O dinheiro será realmente mais do que um pedaço de papel impresso?
Conceptualmente, a emergência do dinheiro (qualquer instrumento de troca por moeda oficial, controlado por órgãos públicos reguladores) não depende da autoridade central ou governo. É, por si só, um bem escasso. Depende do mercado da troca e da credibilidade de crédito de cada um.
Se o dinheiro serve para troca de produtos ou serviços, então estes produtos ou serviços também substituem o dinheiro.
Também podemos substitui-lo por vales, cheques, recibos, passes, vouchers. Tudo representa o poder da troca em época de escassez e tentativa de monopolização centralizadora do “poder”.

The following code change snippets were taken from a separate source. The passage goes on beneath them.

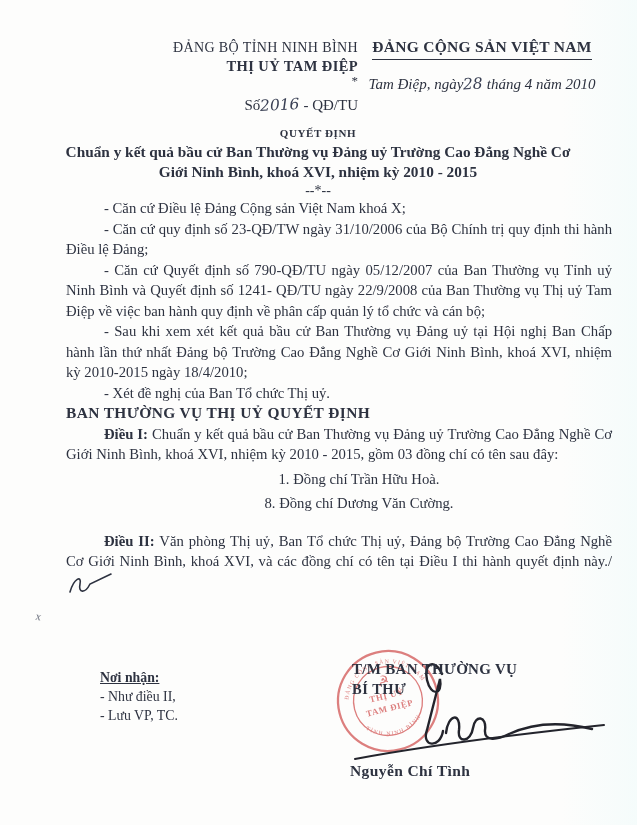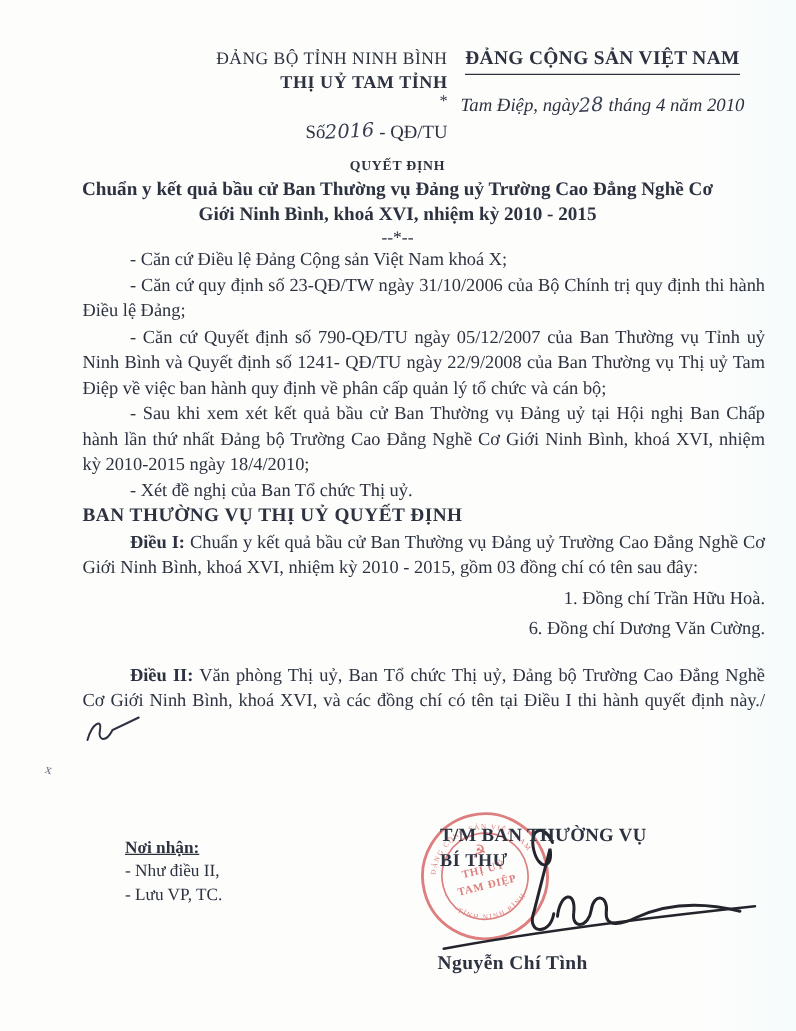--- a/index.html
+++ b/index.html
@@ -22,21 +22,21 @@
   .date-line{font-size:15px; font-style:italic; margin-top:15px; white-space:nowrap;}
   
   .title-block{position:absolute; left:48px; top:127px; width:540px; text-align:center;}
   .title-main{font-size:11px; font-weight:bold; letter-spacing:.6px;}
   .title-sub{font-size:15.3px; font-weight:bold; line-height:1.32; margin-top:3px; padding:0 8px;}
   .title-sep{font-size:14px; margin-top:1px;}
   
   .body{position:absolute; left:66px; top:198px; width:546px; font-size:14.7px; line-height:20.5px; text-align:justify;}
   .body p{margin:0; text-indent:38px;}
   .decision-heading{text-align:left; font-weight:bold; font-size:15.4px; letter-spacing:.4px; margin:12px 0 10px; text-indent:0 !important;}
-  .members{list-style:none; margin:2px 0 16px; padding:0 0 0 40px; line-height:24px; text-align:right;}
+  .members{list-style:none; margin:2px 0 16px; padding:0 0 0 40px; line-height:24px; text-align:center;}
   .article2{margin-top:6px !important;}
   .flourish{vertical-align:-6px; margin-left:1px;}
   .pencil-mark{position:absolute; left:36px; top:610px; font-size:11px; color:#6a6f7c; transform:rotate(14deg);}
   
   .recipients{position:absolute; left:100px; top:668px; font-size:13.8px; line-height:19px;}
   .recipients .rh{font-weight:600; text-decoration:underline;}
   .sig-block{position:absolute; left:352px; top:661px; width:240px; }
   .on-behalf{font-size:15px; font-weight:bold; letter-spacing:.3px;}
   .sig-title{font-size:14.5px; font-weight:bold; margin-top:3px; letter-spacing:.5px;}
   .sig-name{position:absolute; left:350px; top:762px; width:240px; text-align:left; font-size:15.5px; font-weight:bold; letter-spacing:.4px;}
@@ -44,21 +44,21 @@
   .stamp text{font-family:"Liberation Serif", serif;}
   .signature-svg{position:absolute; left:330px; top:650px; width:300px; height:120px;}
 </style>
 </head>
 <body>
 
 <div class="page">
 
   <div class="hdr-left">
     <div class="org-parent">ĐẢNG BỘ TỈNH NINH BÌNH</div>
-    <div class="org">THỊ UỶ TAM TỈNH</div>
+    <div class="org">THỊ UỶ TAM ĐIỆP</div>
     <div class="star">*</div>
     <div class="doc-no"><span>Số</span><span class="hand">2016</span> <span>- QĐ/TU</span></div>
   </div>
 
   <div class="hdr-right">
     <div><span class="party">ĐẢNG CỘNG SẢN VIỆT NAM</span></div>
     <div class="date-line"><span>Tam Điệp, ngày</span><span class="hand">28</span> <span>tháng 4 năm 2010</span></div>
   </div>
 
   <div class="title-block">
@@ -73,21 +73,21 @@
     <p>- Căn cứ Quyết định số 790-QĐ/TU ngày 05/12/2007 của Ban Thường vụ Tỉnh uỷ Ninh Bình và Quyết định số 1241- QĐ/TU ngày 22/9/2008 của Ban Thường vụ Thị uỷ Tam Điệp về việc ban hành quy định về phân cấp quản lý tổ chức và cán bộ;</p>
     <p>- Sau khi xem xét kết quả bầu cử Ban Thường vụ Đảng uỷ tại Hội nghị Ban Chấp hành lần thứ nhất Đảng bộ Trường Cao Đẳng Nghề Cơ Giới Ninh Bình, khoá XVI,  nhiệm kỳ 2010-2015 ngày 18/4/2010;</p>
     <p>- Xét đề nghị của Ban Tổ chức Thị uỷ.</p>
 
     <p class="decision-heading">BAN THƯỜNG VỤ THỊ UỶ QUYẾT ĐỊNH</p>
 
     <p><b>Điều I:</b><span> Chuẩn y kết quả bầu cử Ban Thường vụ Đảng uỷ Trường Cao Đẳng Nghề Cơ Giới Ninh Bình, khoá XVI,  nhiệm kỳ 2010 - 2015, gồm 03 đồng chí có tên sau đây:</span></p>
 
     <ul class="members">
       <li>1. Đồng chí Trần Hữu Hoà.</li>
-      <li>6. Đồng chí Dương Văn Cường.</li>
+      <li>8. Đồng chí Dương Văn Cường.</li>
     </ul>
 
     <p class="article2"><b>Điều II:</b><span> Văn phòng Thị uỷ, Ban Tổ chức Thị uỷ, Đảng bộ Trường Cao Đẳng Nghề Cơ Giới Ninh Bình, khoá XVI, và các đồng chí có tên tại Điều I thi hành quyết định này./</span><svg class="flourish" width="46" height="24" viewBox="0 0 46 24">
           <path d="M3,20 C7,6 15,3 13,12 C11,21 18,22 23,12 L44,2" fill="none" stroke="#2d3240" stroke-width="1.6" stroke-linecap="round"></path>
         </svg></p>
   </div>
 
   <div class="pencil-mark">x</div>
 
   <div class="recipients">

O poder está em muitas coisas. Por exemplo, a empresa multinacional mais antiga, e produtiva, do mundo é a religião (permitam-me o plágio de que tanto se fala nos livros de gestão).
É a organização mais rentável, com mais sedes e filiais, com mais investidores, colaboradores e voluntários do mundo. A que melhor se integra nos diversos sistemas políticos e governamentais, suportada na fé num homem que, com todo o respeito, morreu faz séculos.
O capitalismo é uma versão não muito diferente da religião. Mudam o nome de Deus para Administrador, de crentes para investidores. Numa o produto é a fé. Na outra o consumo. Ambas criam necessidades. Ambas nos fazem crer que precisamos delas para vivermos bem. Ambas nos viciam, nos formatam, nos desviam em prol da missão de cada um.
A maioria pede fidelização: crentes, clientes, membros ou associados.
No fim: vendem alguma coisa. Ambos pedem dízimos. Ambos se alimentam da carência ou falta fé.
Com isto não quero dizer que sou contra a religião ou capitalismo. Mas, sim, entendermos e aceitarmos quem não se assume como crente – na religião ou capitalismo – não significa, necessariamente, ter perdido a fé ou a humanidade.
O problema não é, nem nunca foi, o dinheiro. Mas sim o poder que damos a esse pedaço de papel. E acharmos que são todos muitos diferentes. Quando na realidade, digo eu, são todos sistemas diferentes, e válidos, que nos ajudam a manter de pé.
Ambos nos dão uma quota do sistema económico, para que individualmente os administremos, e a liberdade de escolhermos para onde transferir a nossa parte privada. No sistema financeiro o poder não está em quem tem mais notas, mas sim em quem tem maior capacidade de endividamento. Maior credibilidade na sociedade.
O dinheiro vem também substituir a descrença num sistema de apoio mútuo: via a economia da dívida, troca, cooperação e confiança.
O verdadeiro poder nem sequer está na nota, mas sim no perfil de personalidade que cada um de nós dá a conhecer.
Então porquê o dinheiro ser em papel e não, por exemplo, em criptomoeda? Porque é que gastamos fortunas a gerir a transferência deste poder que se baseia tanto na ideia que o outro tem de nós?